The courtroom was filled to capacity for the murder trial of Drury Slocum. Wang Chow had testified to finding Slocum hiding in the abandoned mine on Sky Meadow, and Elmer had just testified to finding, along with Duff, the bodies of Thad Gorman and his family. At the moment, Duff was on the witness stand.
“Tell the court if you would, please, the condition of the bodies when you and Mr. Gleason found them.” Jim Robison was the prosecuting attorney.
“Mr. Gorman and the two wee ones were already dead,” Duff said. “Mrs. Gorman was nae yet dead, but she died before we could get her to the doctor.”
“Did she say anything before she died?”
“Aye.”
“What did she say?”
“She said ’twas the black-hearted Slocum that shot her.”
“Objection, Your Honor, to the term black-hearted.” Milton Gilmore was the court-appointed defense attorney for Slocum.
“Sustained,” Judge Goff said.
“Do you see Slocum in this room?” Robison asked.
“Aye, he is sitting at the defense table.”
“Thank you. Your witness, Mr. Gilmore.”
Gilmore stood, but he didn’t approach the witness. “Mr. MacCallister, did you actually see the defendant shoot Thad Gorman or any of his family?”
“Nae, I dinnae see such a thing.”
“Thank you, no further questions.”
Robison eschewed any redirect, and as Gilmore had no witnesses for the defense, he began his summation.
“Remember this,” he said, holding up his finger to emphasize his point to the jury. “Both Mr. Gleason and Mr. MacCallister testified that they did not, personally, see the defendant shoot the Gorman family. We have only hearsay evidence from someone who cannot be questioned. Hearsay evidence is not enough to convict, and without proof beyond a doubt, you must acquit.”
Robison gave the closure for prosecution. “We have the sworn testimony of two witnesses who heard, in her dying testimony, the declaration that Mrs. Gorman and her entire family had been shot by Drury Slocum. In addition, three hundred and seventy-six dollars was found on Slocum’s person when he was arrested. Where did he get such a sum of money?
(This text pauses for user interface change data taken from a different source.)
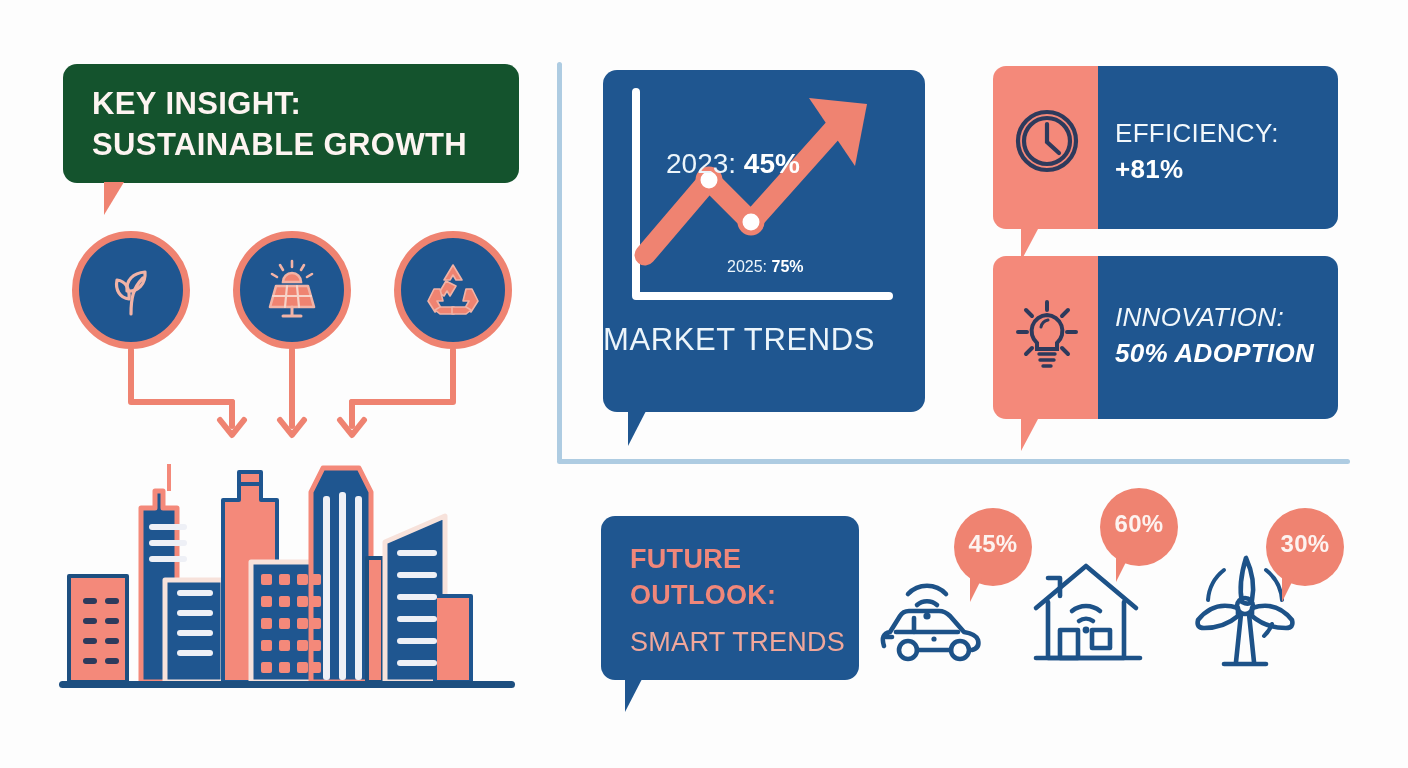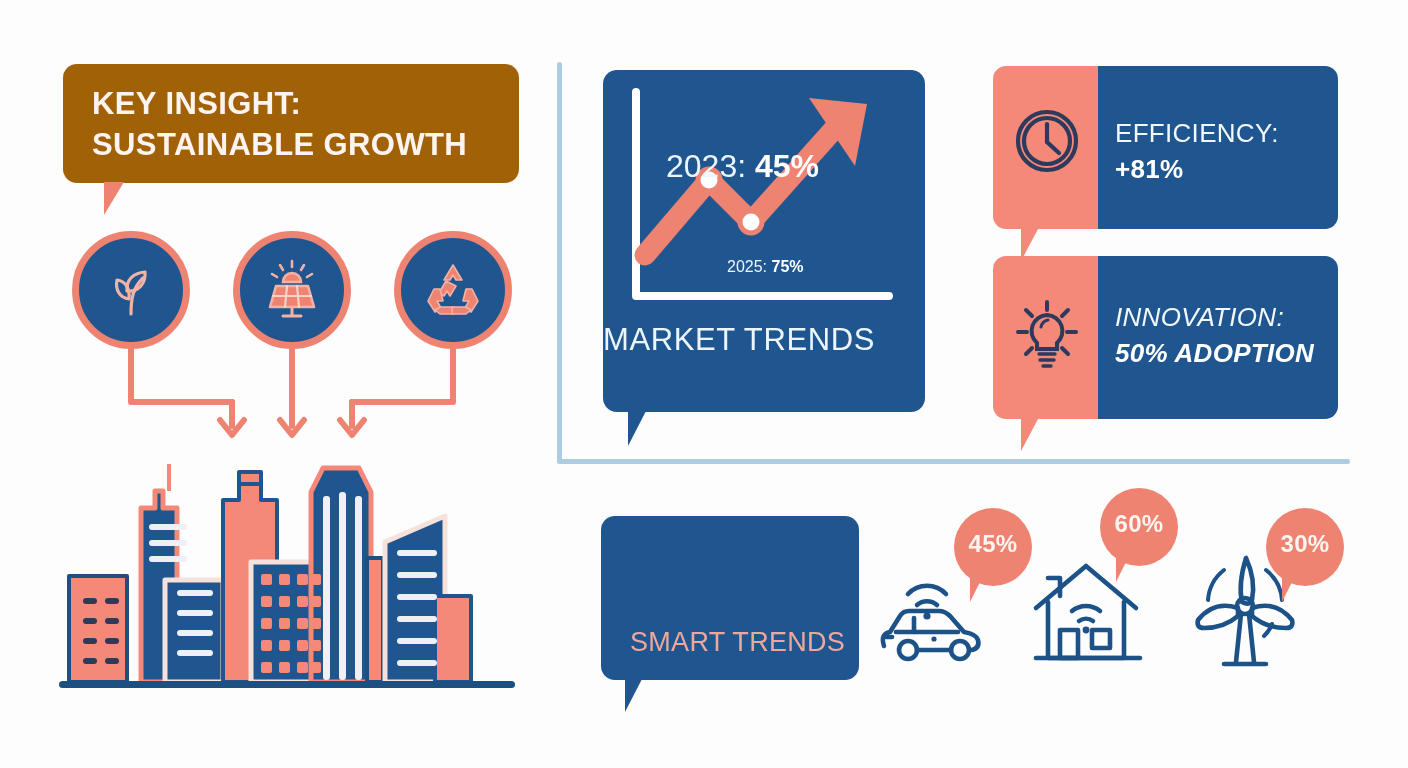"KEY INSIGHT:" #key-insight { background: #a16207 -> #14532d }
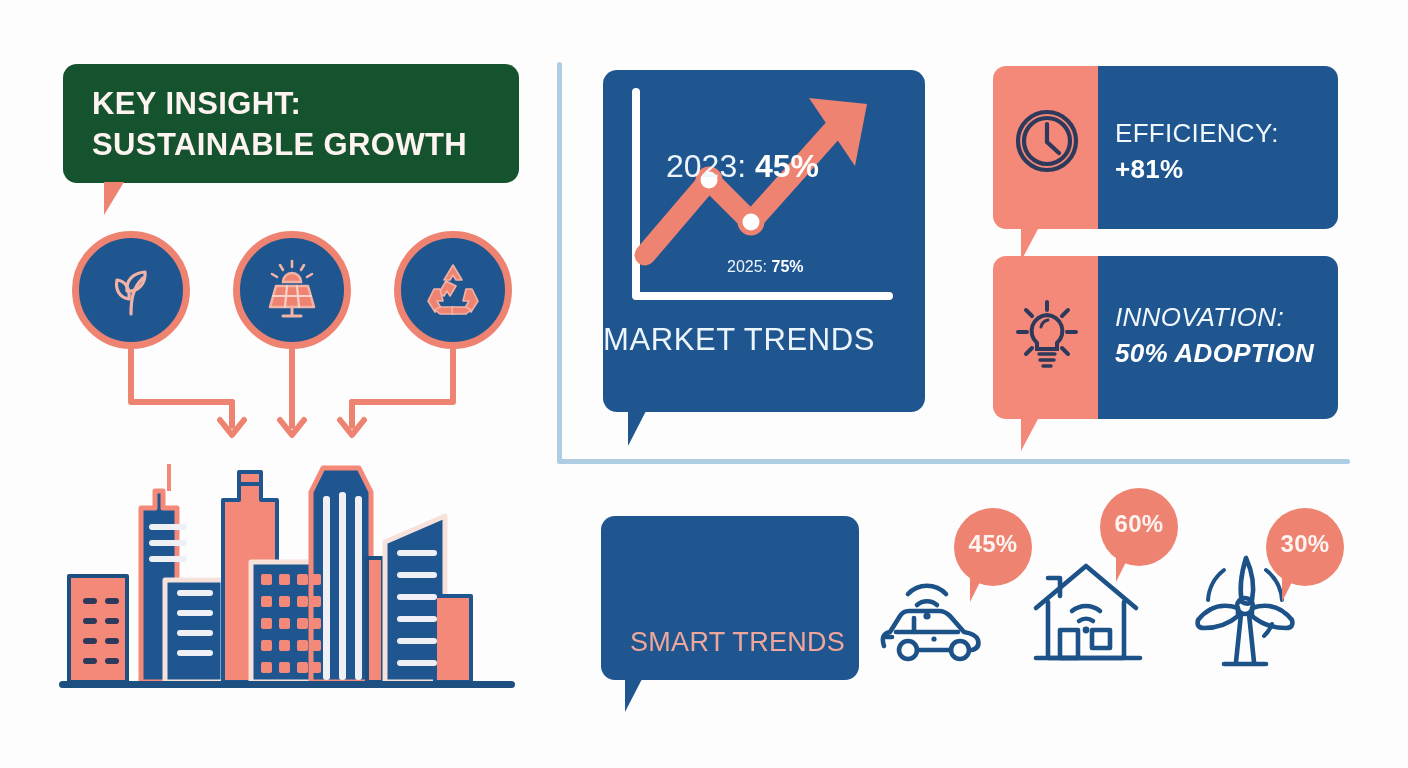"2023: 45%" .lbl-2023 { font-size: 32px -> 28px }
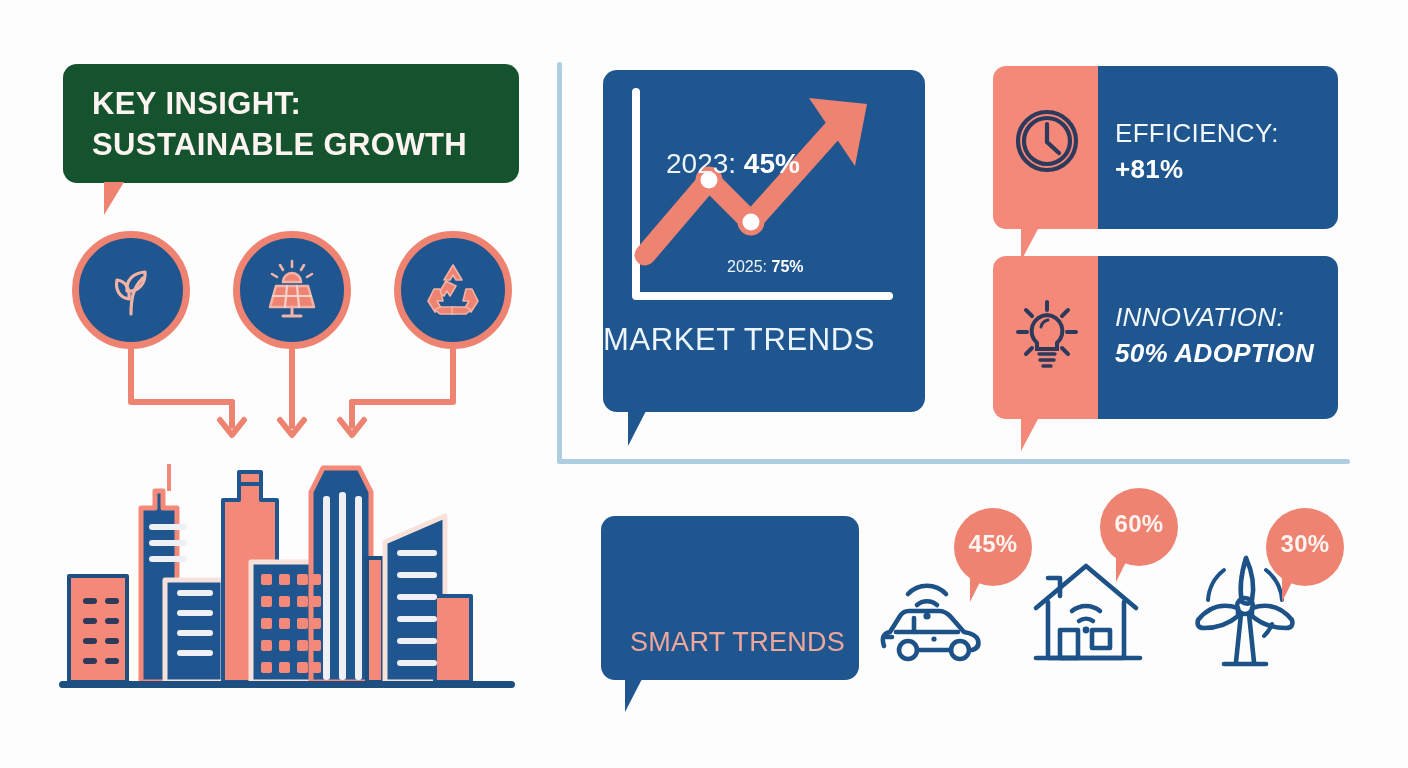"FUTURE" div.l1 { html: none -> <div> <div>FUTURE</div> <div>OUTLOOK:</div> </div> }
“Mr. Gorman was paid four hundred twenty-five dollars for his crop. He paid Guthrie Lumber twenty-six dollars, which left him with three hundred and ninety-nine dollars. Mrs. Gorman spent twenty-four dollars at Matthews Mercantile, which left Gorman three hundred seventy-five dollars. That money was not found at the house and it wasn’t found there because it was in Slocum’s pocket.
“Prosecution rests, Your Honor.”
“Jury may retire to consider the verdict. Court is in recess,” Judge Goff said with a rap of his gavel.
Less than ten minutes later, Marshal Bill Ferrell, acting as the bailiff, shouted out to the court. “Oyez, oyez, oyez, this court is about to reconvene, the honorable Judge Amon T. Goff presiding. Everybody stand until the judge is seated.”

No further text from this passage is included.